An exact transcription of every entry is required, with the images left out.
** Opening Entries provided block **
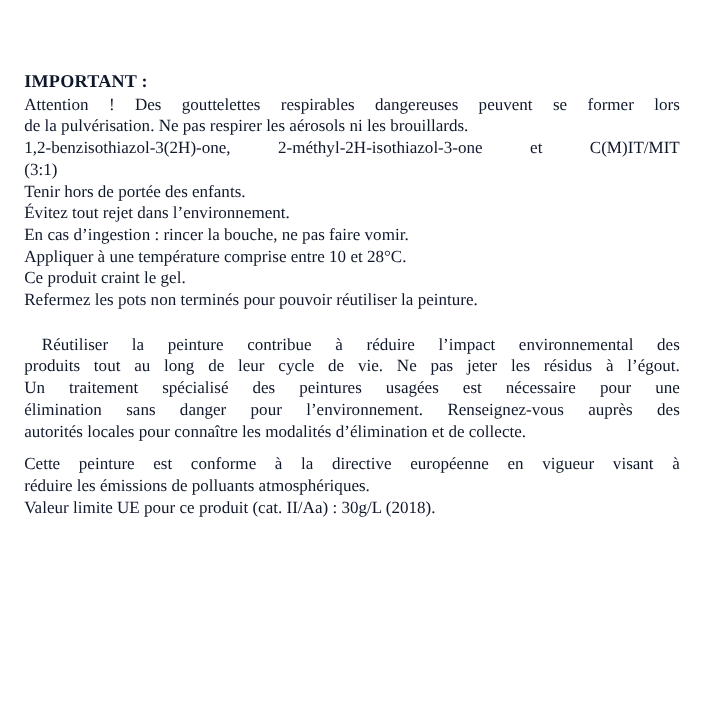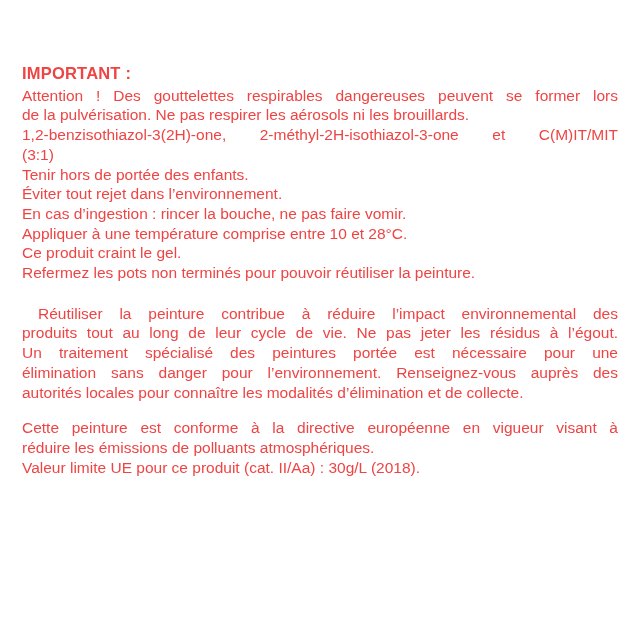--- a/index.html
+++ b/index.html
@@ -18,10 +18,10 @@
     left: 22px;
     top: 64px;
     width: 596px;
-    font-family: Liberation Sans, sans-serif;
+    font-family: Liberation Serif, serif;
     font-size: 15.5px;
     line-height: 19.7px;
-    color: #ef4444;
+    color: #0f172a;
     text-align: left;
   }
   .heading {

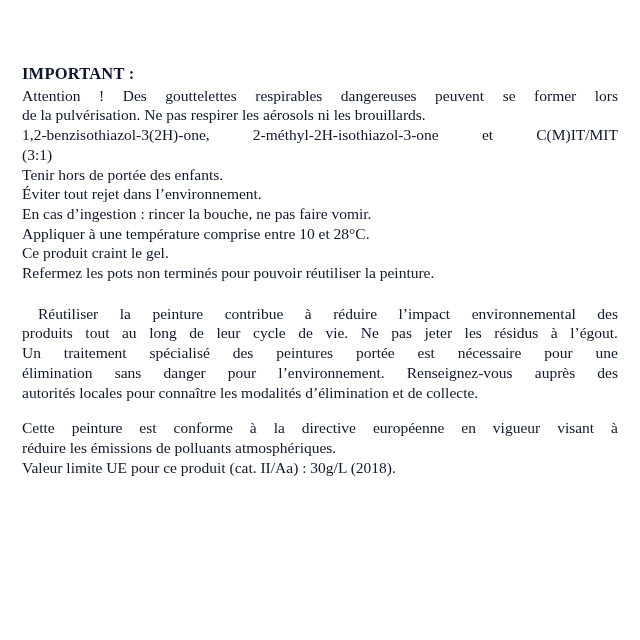--- a/index.html
+++ b/index.html
@@ -51,7 +51,7 @@
   <div class="line j">1,2-benzisothiazol-3(2H)-one, 2-méthyl-2H-isothiazol-3-one et C(M)IT/MIT</div>
   <div class="line">(3:1)</div>
   <div class="line">Tenir hors de portée des enfants.</div>
-  <div class="line">Éviter tout rejet dans l’environnement.</div>
+  <div class="line">Évitez tout rejet dans l’environnement.</div>
   <div class="line">En cas d’ingestion : rincer la bouche, ne pas faire vomir.</div>
   <div class="line">Appliquer à une température comprise entre 10 et 28°C.</div>
   <div class="line">Ce produit craint le gel.</div>

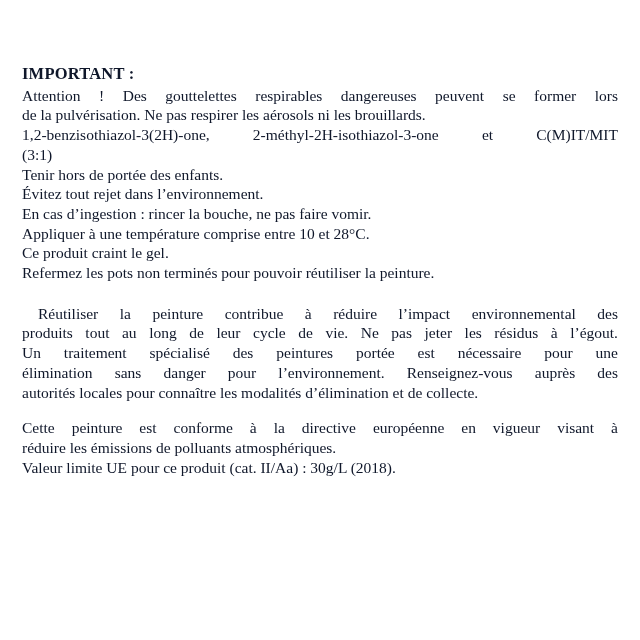--- a/index.html
+++ b/index.html
@@ -60,7 +60,7 @@
 
   <div class="line j g-lg">Réutiliser la peinture contribue à réduire l’impact environnemental des</div>
   <div class="line j">produits tout au long de leur cycle de vie. Ne pas jeter les résidus à l’égout.</div>
-  <div class="line j">Un traitement spécialisé des peintures portée est nécessaire pour une</div>
+  <div class="line j">Un traitement spécialisé des peintures usagées est nécessaire pour une</div>
   <div class="line j">élimination sans danger pour l’environnement. Renseignez-vous auprès des</div>
   <div class="line">autorités locales pour connaître les modalités d’élimination et de collecte.</div>
 

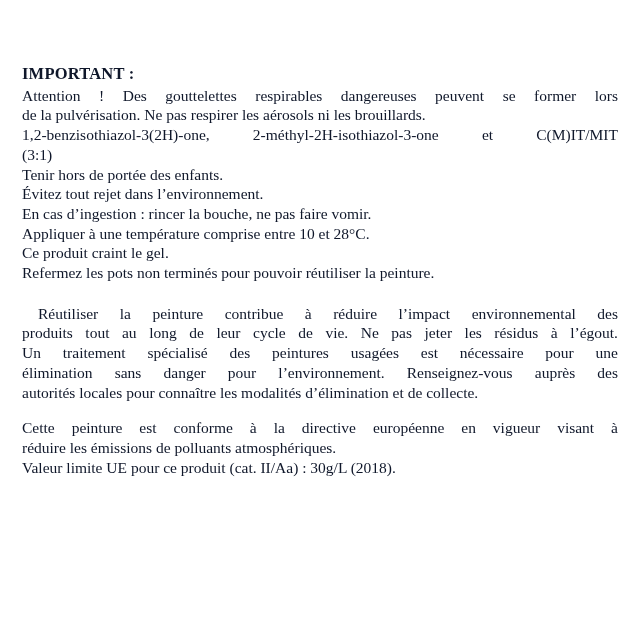--- a/index.html
+++ b/index.html
@@ -38,7 +38,7 @@
   }
   .g-sm { margin-top: 11px; }  
   .g-lg { margin-top: 21px; margin-left: 16px; }  
-  .g-md { margin-top: 16px; }  
+  .g-md { margin-top: 10px; }  
 </style>
 </head>
 <body>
** Closing Entries provided block **
• **Written solution**
--- a/index.html
+++ b/index.html
@@ -18,10 +18,10 @@
     left: 22px;
     top: 64px;
     width: 596px;
-    font-family: Liberation Sans, sans-serif;
+    font-family: Liberation Serif, serif;
     font-size: 15.5px;
     line-height: 19.7px;
-    color: #ef4444;
+    color: #0f172a;
     text-align: left;
   }
   .heading {

--- a/index.html
+++ b/index.html
@@ -51,7 +51,7 @@
   <div class="line j">1,2-benzisothiazol-3(2H)-one, 2-méthyl-2H-isothiazol-3-one et C(M)IT/MIT</div>
   <div class="line">(3:1)</div>
   <div class="line">Tenir hors de portée des enfants.</div>
-  <div class="line">Éviter tout rejet dans l’environnement.</div>
+  <div class="line">Évitez tout rejet dans l’environnement.</div>
   <div class="line">En cas d’ingestion : rincer la bouche, ne pas faire vomir.</div>
   <div class="line">Appliquer à une température comprise entre 10 et 28°C.</div>
   <div class="line">Ce produit craint le gel.</div>

--- a/index.html
+++ b/index.html
@@ -60,7 +60,7 @@
 
   <div class="line j g-lg">Réutiliser la peinture contribue à réduire l’impact environnemental des</div>
   <div class="line j">produits tout au long de leur cycle de vie. Ne pas jeter les résidus à l’égout.</div>
-  <div class="line j">Un traitement spécialisé des peintures portée est nécessaire pour une</div>
+  <div class="line j">Un traitement spécialisé des peintures usagées est nécessaire pour une</div>
   <div class="line j">élimination sans danger pour l’environnement. Renseignez-vous auprès des</div>
   <div class="line">autorités locales pour connaître les modalités d’élimination et de collecte.</div>
 

--- a/index.html
+++ b/index.html
@@ -38,7 +38,7 @@
   }
   .g-sm { margin-top: 11px; }  
   .g-lg { margin-top: 21px; margin-left: 16px; }  
-  .g-md { margin-top: 16px; }  
+  .g-md { margin-top: 10px; }  
 </style>
 </head>
 <body>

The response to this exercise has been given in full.